National suicide prevention week highlights growing suicide rate

Colorado among the highest in nation for suicide

DENVER -- September 10th through 16th marks National Suicide Prevention Week. Colorado has one of the highest rates of suicide in the nation, averaging about three deaths from suicide every day.

Mental Health Colorado President and CEO Andrew Romanoff lost his cousin to suicide in 2015. Since then he has made it his mission to spare other families the anguish his family has experienced.

"What gets me up in the morning the notion that we don’t have to accept the status quo we can do something. In fact we could make Colorado a national leader in the prevention and treatment of mental health and substance abuse disorders instead of the national leader in suicide," says Romanoff.

He says the three keys to preventing suicide are spotting the warning signs, acting quickly, and seeking help. There are a number of resources listed on the Mental Health Colorado website. Colorado also operates a 24/7 crisis and counseling line 844-493-TALK (8255). You an also text 38255 and have a conversation with a peer specialist or trained clinician via text message.

MORE: Preventing suicide in Colorado: Resources from in-person help to phone lines, apps and more

Romanoff says there's a myth that people who are intent on ending their lives can't be dissuaded.

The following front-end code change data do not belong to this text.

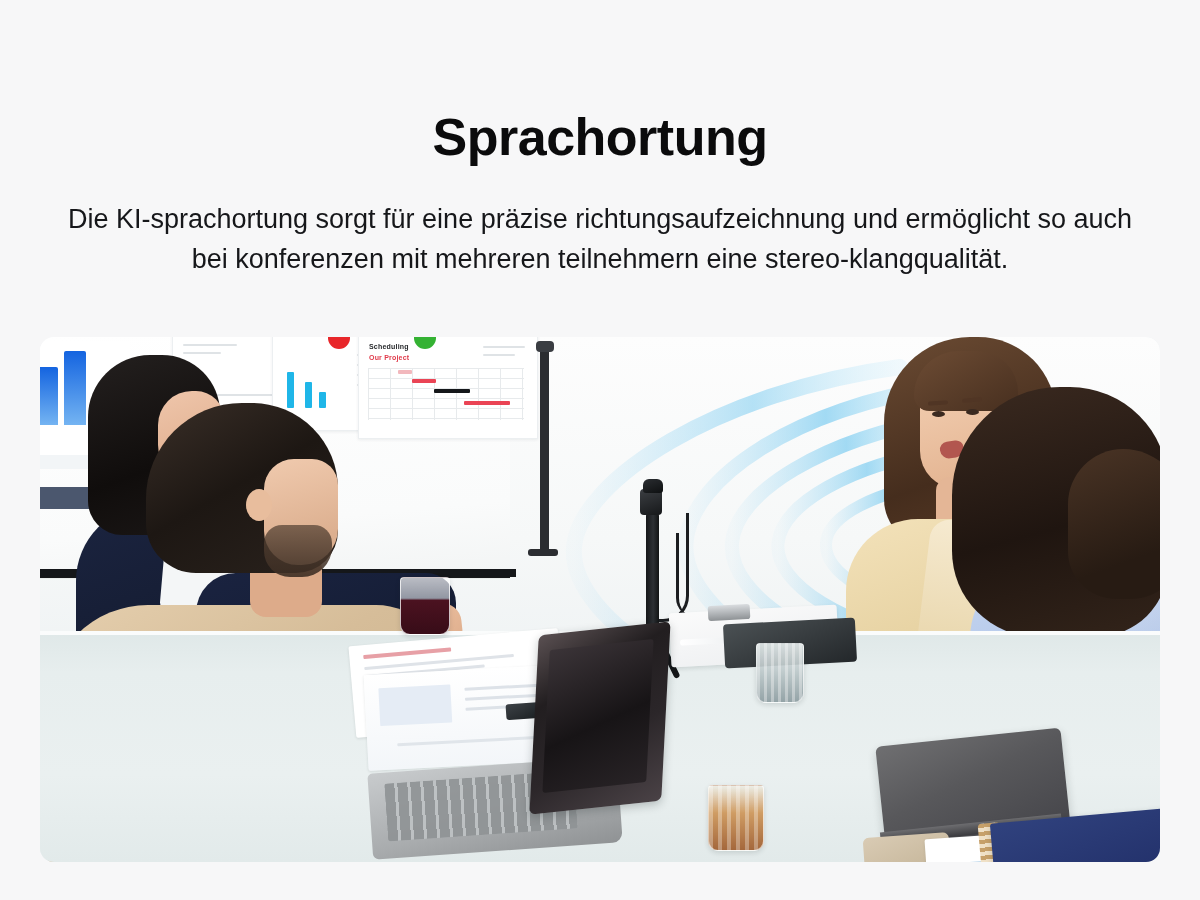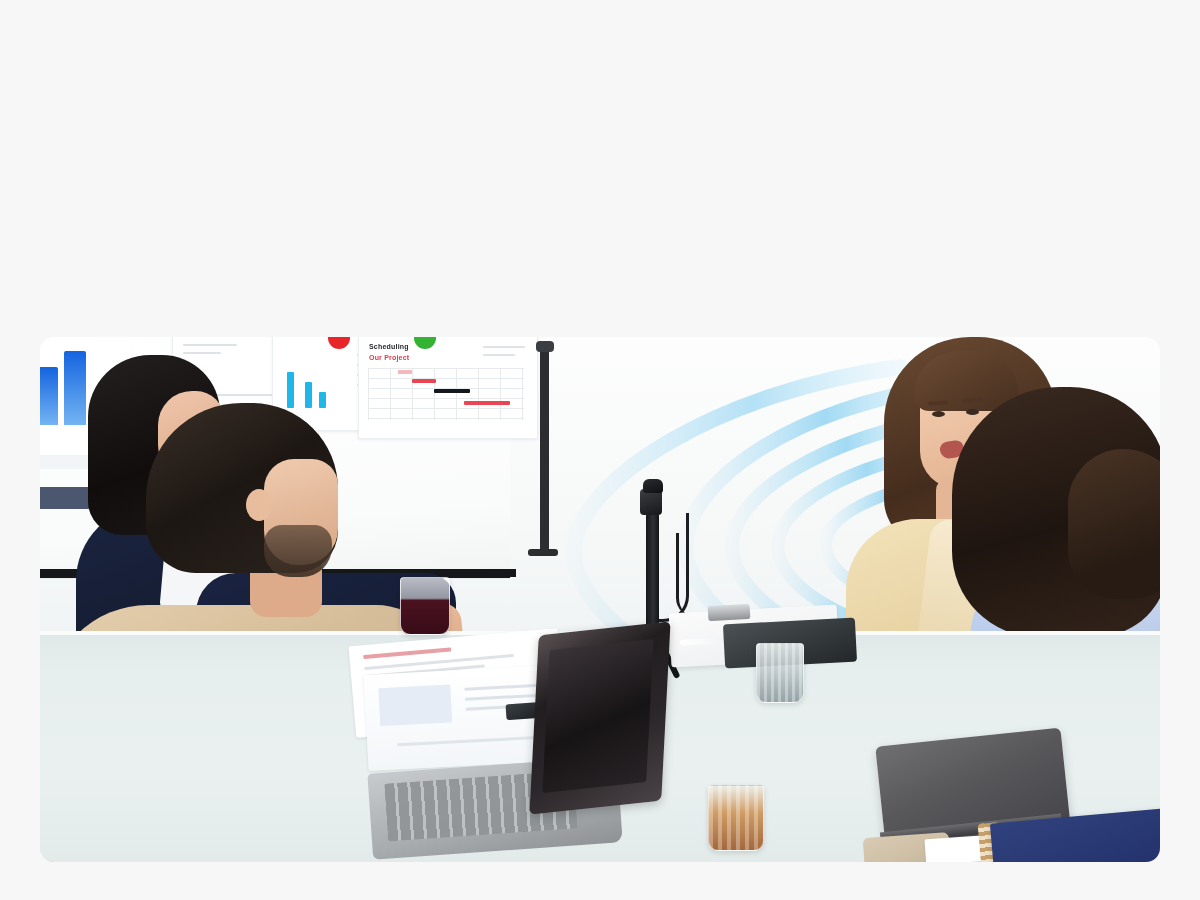--- a/index.html
+++ b/index.html
@@ -733,6 +733,7 @@
 
 <div class="page">
 
+  <h1 class="hero-title">Sprachortung</h1>
 
 
   <div class="photo-card">

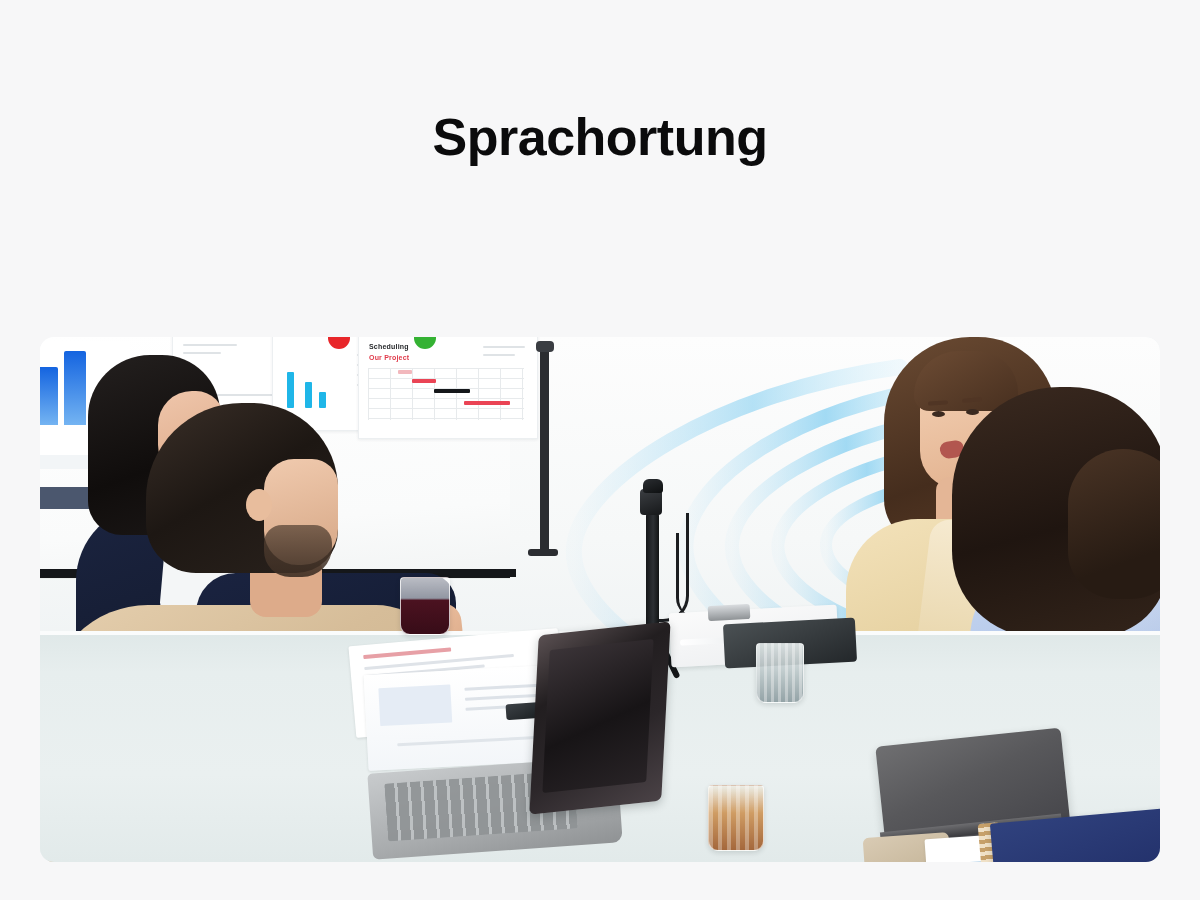--- a/index.html
+++ b/index.html
@@ -735,6 +735,7 @@
 
   <h1 class="hero-title">Sprachortung</h1>
 
+  <p class="hero-desc">Die KI-sprachortung sorgt für eine präzise richtungsaufzeichnung und ermöglicht so auch bei konferenzen mit mehreren teilnehmern eine stereo-klangqualität.</p>
 
   <div class="photo-card">
     <div class="scene">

He says more often, this is a cry for help.

"The truth is mental illness is a medical condition and it’s treatable, early intervention is the key."

Teenage suicide is also a growing concern in Colorado. In August, two teenagers in Arapahoe County took their own lives.

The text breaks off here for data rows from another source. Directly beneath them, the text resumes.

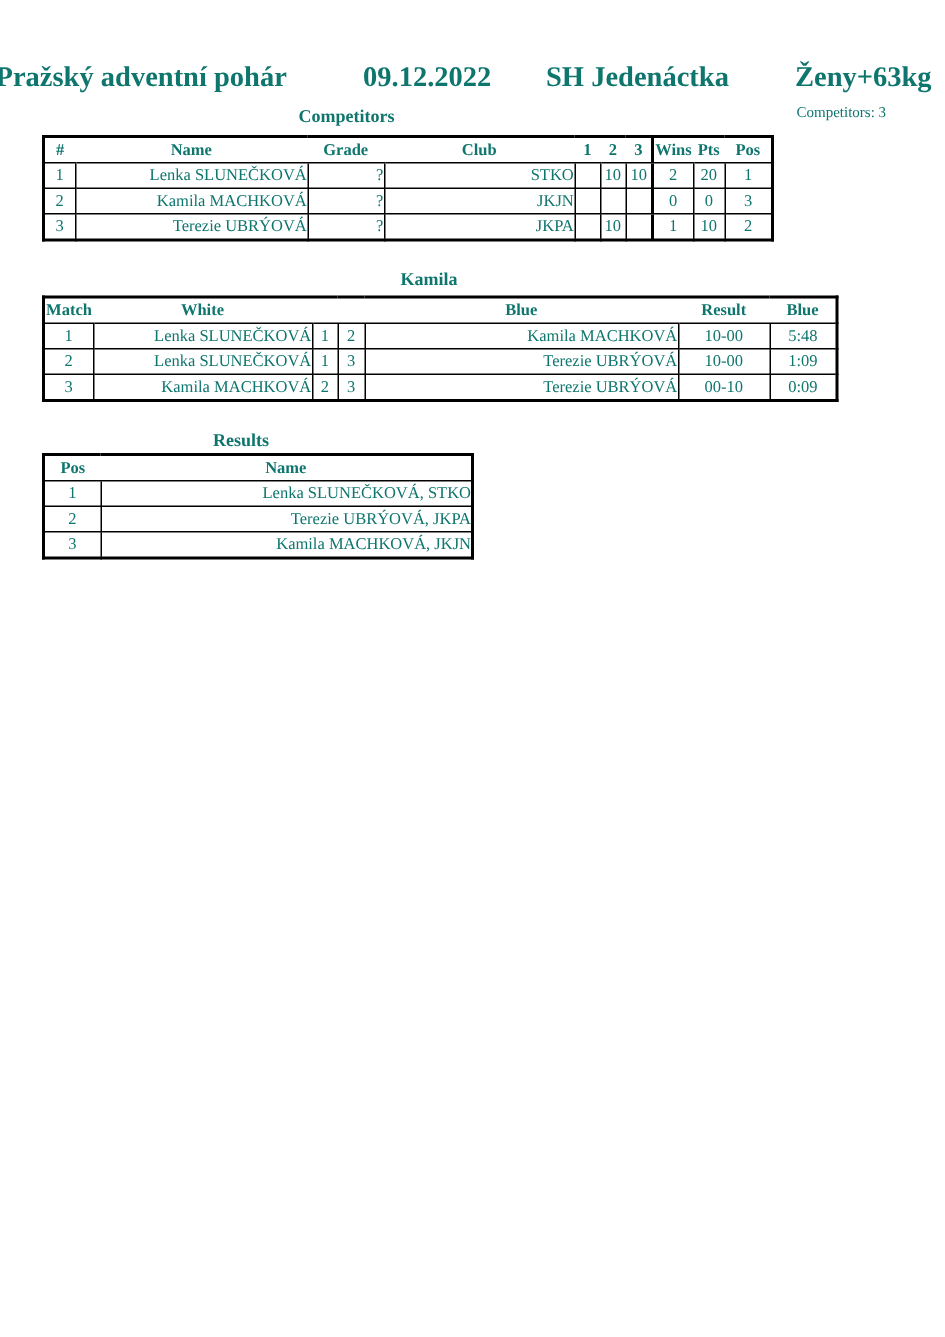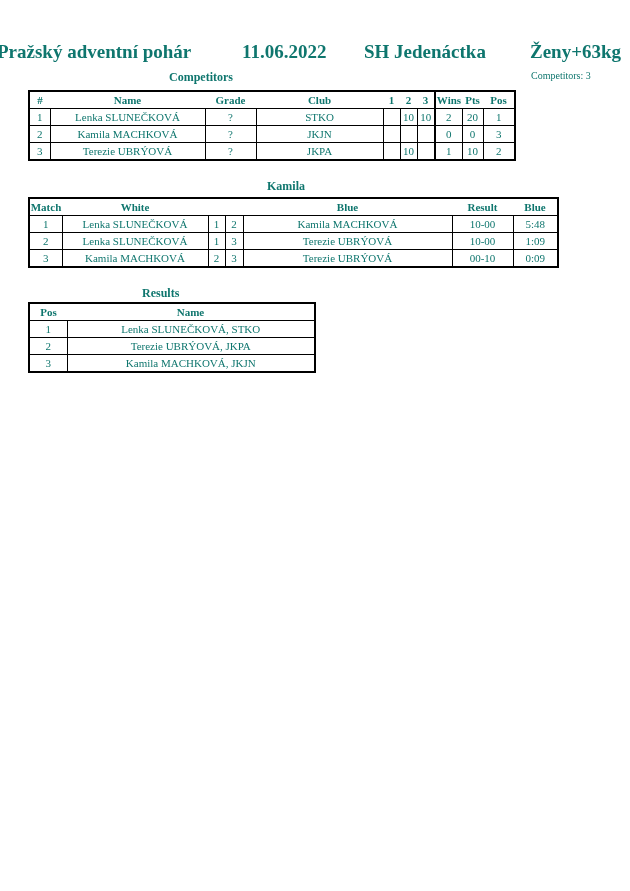--- a/index.html
+++ b/index.html
@@ -88,7 +88,7 @@
 
   <div>
     <span class="tp tp1">Pražský adventní pohár</span>
-    <span class="tp tp2">11.06.2022</span>
+    <span class="tp tp2">09.12.2022</span>
     <span class="tp tp3">SH Jedenáctka</span>
     <span class="tp tp4">Ženy+63kg</span>
   </div>

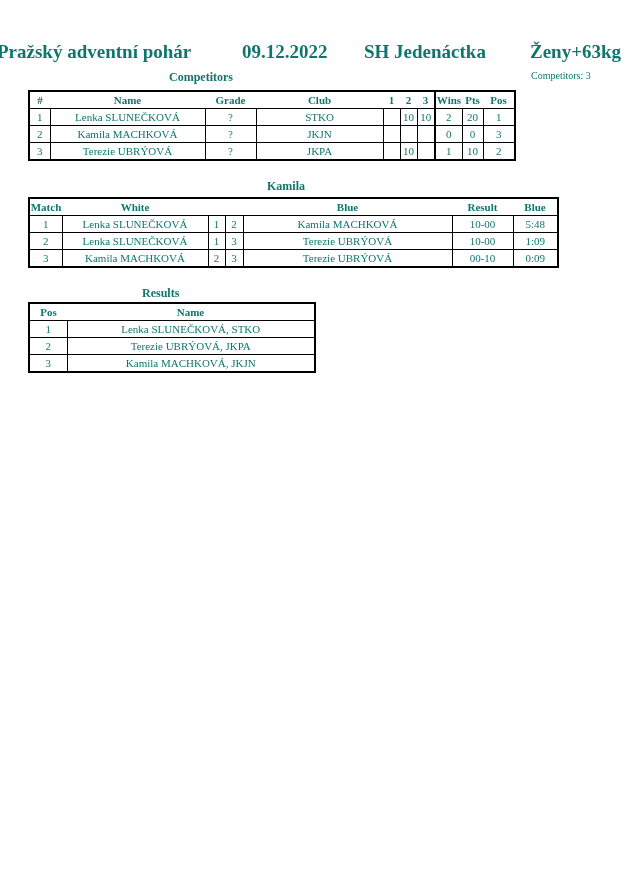--- a/index.html
+++ b/index.html
@@ -33,7 +33,7 @@
     line-height: 1;
     white-space: nowrap;
   }
-  .h-comp  { left: 169px; top: 71px; }
+  .h-comp  { left: 199px; top: 71px; }
   .h-match { left: 267px; top: 180px; }
   .h-res   { left: 142px; top: 287px; text-align: right; }
   .count-label {

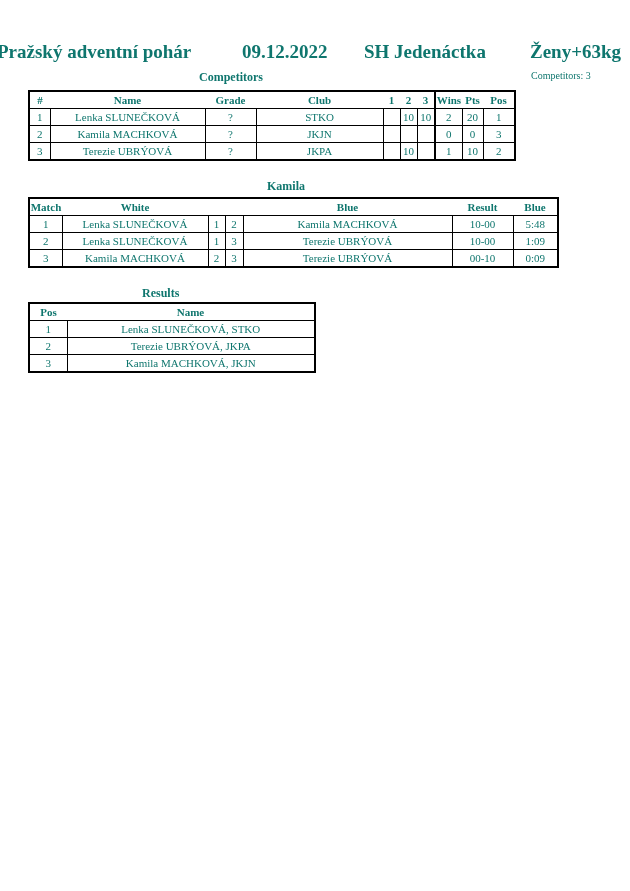--- a/index.html
+++ b/index.html
@@ -77,7 +77,7 @@
   }
   .t-res td { height: 17px; }
   td.c, th.c { text-align: center; }
-  td.l { text-align: center; padding-left: 5px; }
+  td.l { text-align: right; padding-left: 5px; }
   th.hl { text-align: left; padding-left: 3px; }
   .thick-l { border-left: 2px solid #000 !important; }
 </style>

"When you ask about teen suicide the most important intervention we could pursue is to put a trained mental health professional in every single school. We’ve got too many kids slipping through the cracks , even though we know the symptoms of mental illness usually appear during adolesense," says Romanoff.

Romanoff says it's important to restrict access to the "means" of suicide, like weapons and drugs. Family members who are concerned about a loved one should intervene early, and check in frequently.